SINGAPORE (Reuters) - Copper turned lower on Monday as the dollar firmed slightly but losses were limited by hopes of new stimulus measures from Europe and the United States, while traders also eyed factory data from top metals consumer China for further trading cues.
The European Central Bank’s policy-setting meeting scheduled for Thursday was always going to be important given the threat the long-running euro zone crisis poses to the global economy, but it has become pivotal after the ECB chief Mario Draghi’s pledge last week to do whatever was needed to save the euro.
“There are still some feel good factors running through the market,” said senior commodities strategist Nick Trevethan of ANZ in Singapore.
“Draghi’s comments have been reiterated by various other European leaders.
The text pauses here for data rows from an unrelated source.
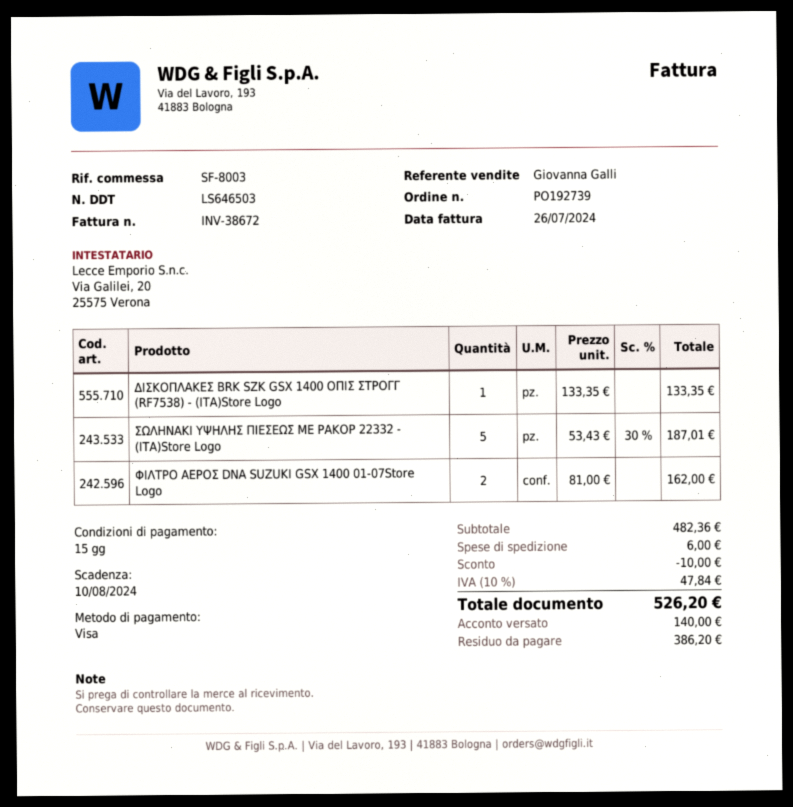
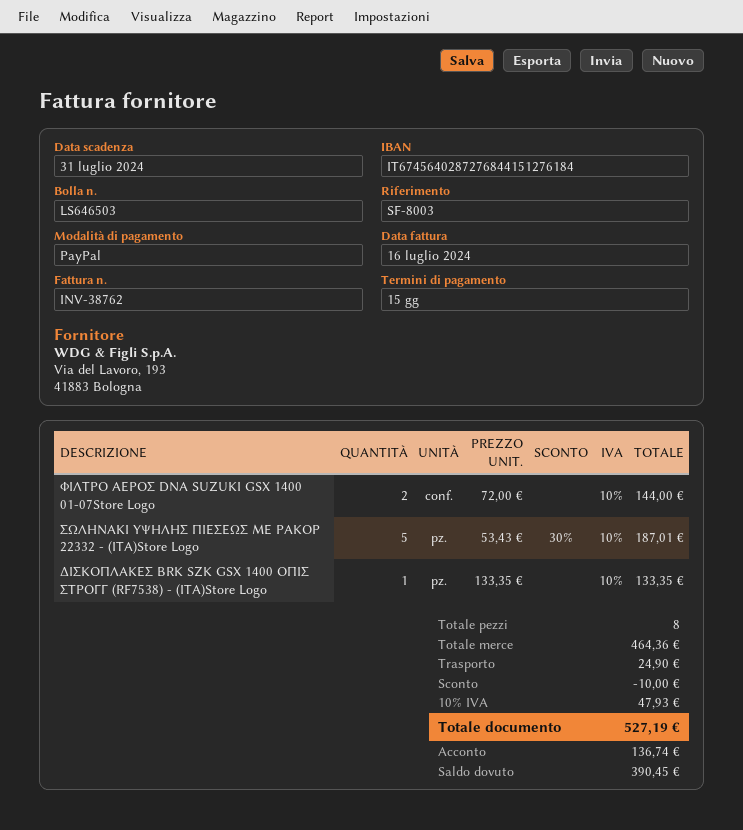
invoice number: INV-38672 -> INV-38762
invoice date: 2024-07-26 -> 2024-07-16
due date: 2024-08-10 -> 2024-07-31
payment method: Visa -> PayPal
ΦΙΛΤΡΟ ΑΕΡΟΣ DNA SUZUKI GSX 1400 01-07Store Logo: 2 x 81.00 = 162.00 -> 2 x 72.00 = 144.00
subtotal: 482.36 -> 464.36
shipping: 6.00 -> 24.90
tax: 10% = 47.84 -> 10% = 47.93
total: 526.20 -> 527.19
deposit: 140.00 -> 136.74
balance: 386.20 -> 390.45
We should see some follow through buying copper on optimism that we might see some more significant action with the ECB and the FOMC meetings this week.”
Three-month copper on the London Metal Exchange traded at $7,552 a tonne at 0721 GMT, down 0.21 percent after gains of more than 1 percent in the previous session. Copper is set to close the month down more than 1 percent, having shed more than 13 percent from the year’s high hit in February.
The most-traded November copper contract on the Shanghai Futures Exchange trimmed gains to 54,830 yuan ($8,600) a tonne, up 0.11 percent. It hit a high above 55,300 yuan earlier in the session.
Expectations of stimulus measures from both sides of the Atlantic helped to lend a steadier tone to equities and commodities markets across the board until the euro gave up gains later in the session. <MKTS/GLOB>
The euro slipped on Monday as short-term technical charts flashed a bearish signal, while the dollar edged up by a slight 0.13 percent against a basket of currencies .DXY. A stronger dollar makes commodities more expensive for holders of other currencies. <USD/>
The Federal Reserve holds a policy meeting on Tuesday and Wednesday, with speculation rising it might do more to bolster recovery after data showed U.S. second-quarter gross domestic product expanded at the weakest pace since the third quarter of 2011.
Copper prices this week will also take direction from data out of top consumer China.
“China’s PMI number on Wednesday is the make or break. We’re looking for a stronger second half for copper, so this will be a very important number,” Trevethan added.
China’s official manufacturing sector index, to be released on Wednesday, will be scoured for more evidence that loosening steps taken by Beijing in the past few months have filtered down to the real economy, helping stimulate growth and metals demand.
The index may have inched up to 50.3 in July from 50.2 in the previous month, reinforcing signs that the world’s second-largest economy is stabilizing due to increased policy support.
Positive signs emerged earlier this month that China’s steps were having an effect after a preliminary indicator showed manufacturing output in July grew at its fastest pace in nine months.
China is the world’s biggest copper consumer, accounting for 40 percent of refined copper demand last year. But demand so far in 2012 has been lacklustre as the world’s biggest commodity consumer has been hit by a slowdown in its export markets.
“It is a tough time for the industry right now,” said a Shanghai-based copper trader.
Other economic events that could swing commodities direction for the week ahead include U.S. vehicle sales and construction spending, while key non-farm payrolls data for July is due on Friday.
In other metals, nickel prices have been supported by a change in Indonesia’s export regulation, traders said.
Japan’s imports of nickel ore from Indonesia grew more than four times from a year earlier to 136,600 tonnes in June, the Ministry of Finance’s monthly customs data showed on Monday.
Cargoes that had been delayed in the wake of the implementation of a new tax in Indonesia arrived in May and June, an official at Japan’s Mining Industry Association told Reuters last week.
LME nickel prices rose 0.1 percent, after hitting a three-year trough of $15,450 last week.